XuanTie C906 Tops MLPerf Tiny v0.7 Benchmark | MengChang, Alibaba Cloud

RISC-V Community News

XuanTie C906 is a processor developed by Alibaba Cloud based on the RISC-V instruction set architecture. It has attained top marks in the most recent findings from MLPerf Tiny v0.7, an AI benchmark focusing on IoT devices. The performance of XuanTie C906 excelled in all four core categories: Visual Wake Words (VWW), Image Classifications (IC), Keyword Spotting (KWS), and Anomaly Detection (AD).

About MLPerf Tiny

MLPerf Tiny Inference is a benchmark developed by MLCommons. It is designed to measure the efficiency of processing new data by a trained neural network for extremely low-power devices., as well as providing an optional power measurement test.

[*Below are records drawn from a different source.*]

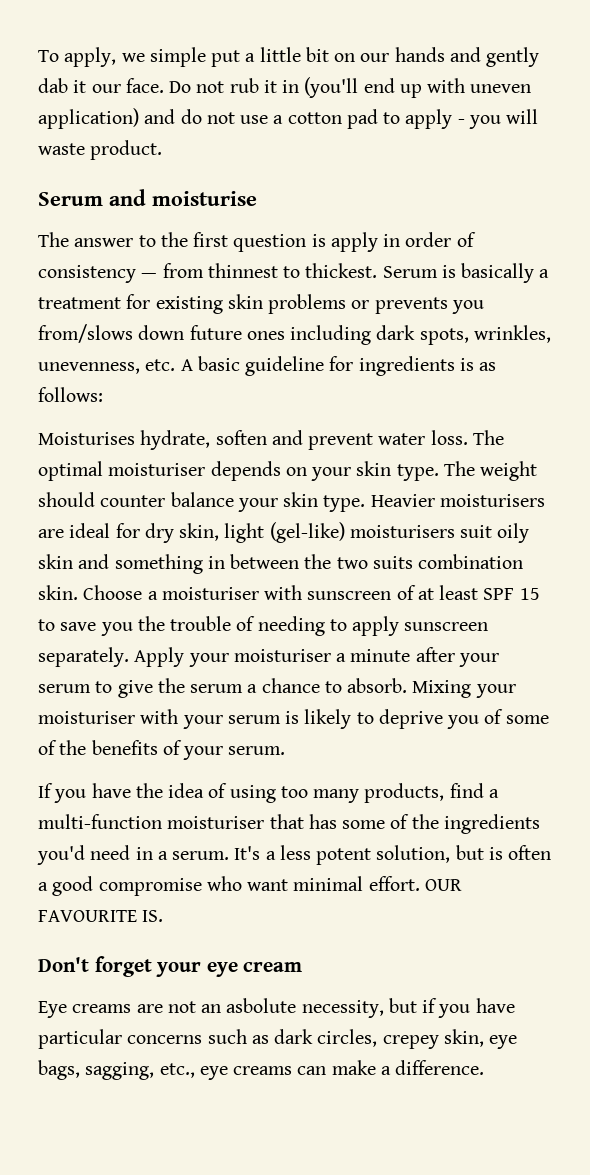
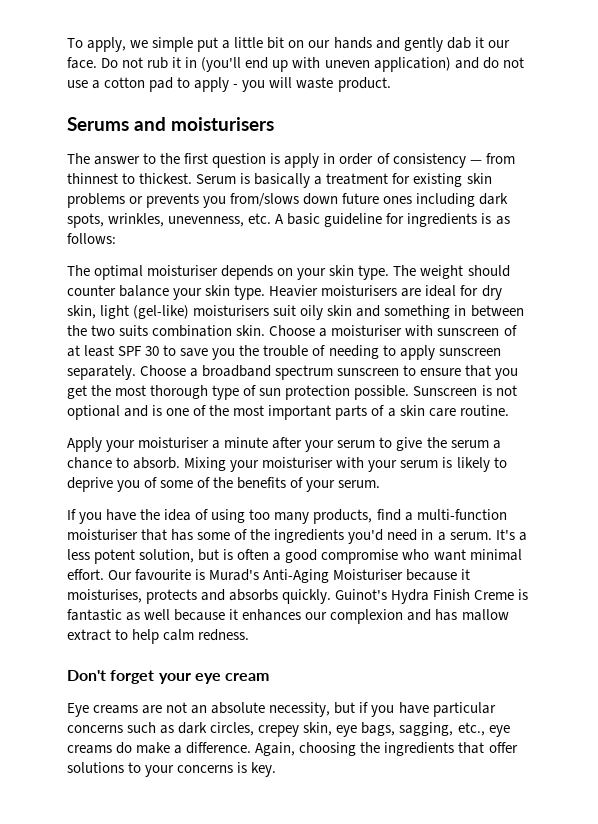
[38,189,257,206] Serum and moisturise -> [67,117,274,131] Serums and moisturisers
[38,430,468,450] Moisturises hydrate, soften and prevent water loss. -> (116, 238) none
[519,588,540,600] 15 -> [145,346,160,356] 30
(129, 657) none -> [140,365,519,380] [67,385,517,400] [67,405,509,420] Choose a broadband spectrum sunscreen to ensure that you get the most thorough type of sun protection possible. Sunscreen is not optional and is one of the most important parts of a skin care routine. //
[424,879,462,891] [38,910,164,922] OUR FAVOURITE IS. -> [108,569,471,583] [67,589,529,604] [67,609,509,624] [67,629,250,644] Our favourite is Murad's Anti-Aging Moisturiser because it moisturises, protects and absorbs quickly. Guinot's Hydra Finish Creme is fantastic as well because it enhances our complexion and has mallow extract to help calm redness.
[226,998,297,1013] asbolute -> [211,702,266,714] absolute
[297,1066,327,1075] can -> [116,742,133,754] do
(485, 1067) none -> [255,742,518,756] [67,762,277,777] Again, choosing the ingredients that offer solutions to your concerns is key.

The benchmark consists of four machine learning tasks that involve using microphone and camera sensors within embedded devices[1]:

Keyword Spotting (KWS): a feature that utilizes a neural network to detect keywords from a spectrogram
Visual Wake Words (VWW): a binary image classification task to determine the presence of a person in an image
Tiny Image Classification (IC): a small image classification benchmark with 10 classes
Anomaly Detection (AD): uses a neural network to identify abnormalities in machine operating sounds

The image below details the results.

XuanTie C906 with the RISC-V Vector Extension

XuanTie C906 is a 64-bit high-energy processor based on a 64-bit RISC-V architecture. This processor is designed with a five to eight stage integer pipeline. It is also equipped with 128-bit vector operation units to deliver excellent performance. Not only does XuanTie C906 adopt a multi-channel and mode data prefetching technologies, it improves and optimizes data access bandwidth and prefetching.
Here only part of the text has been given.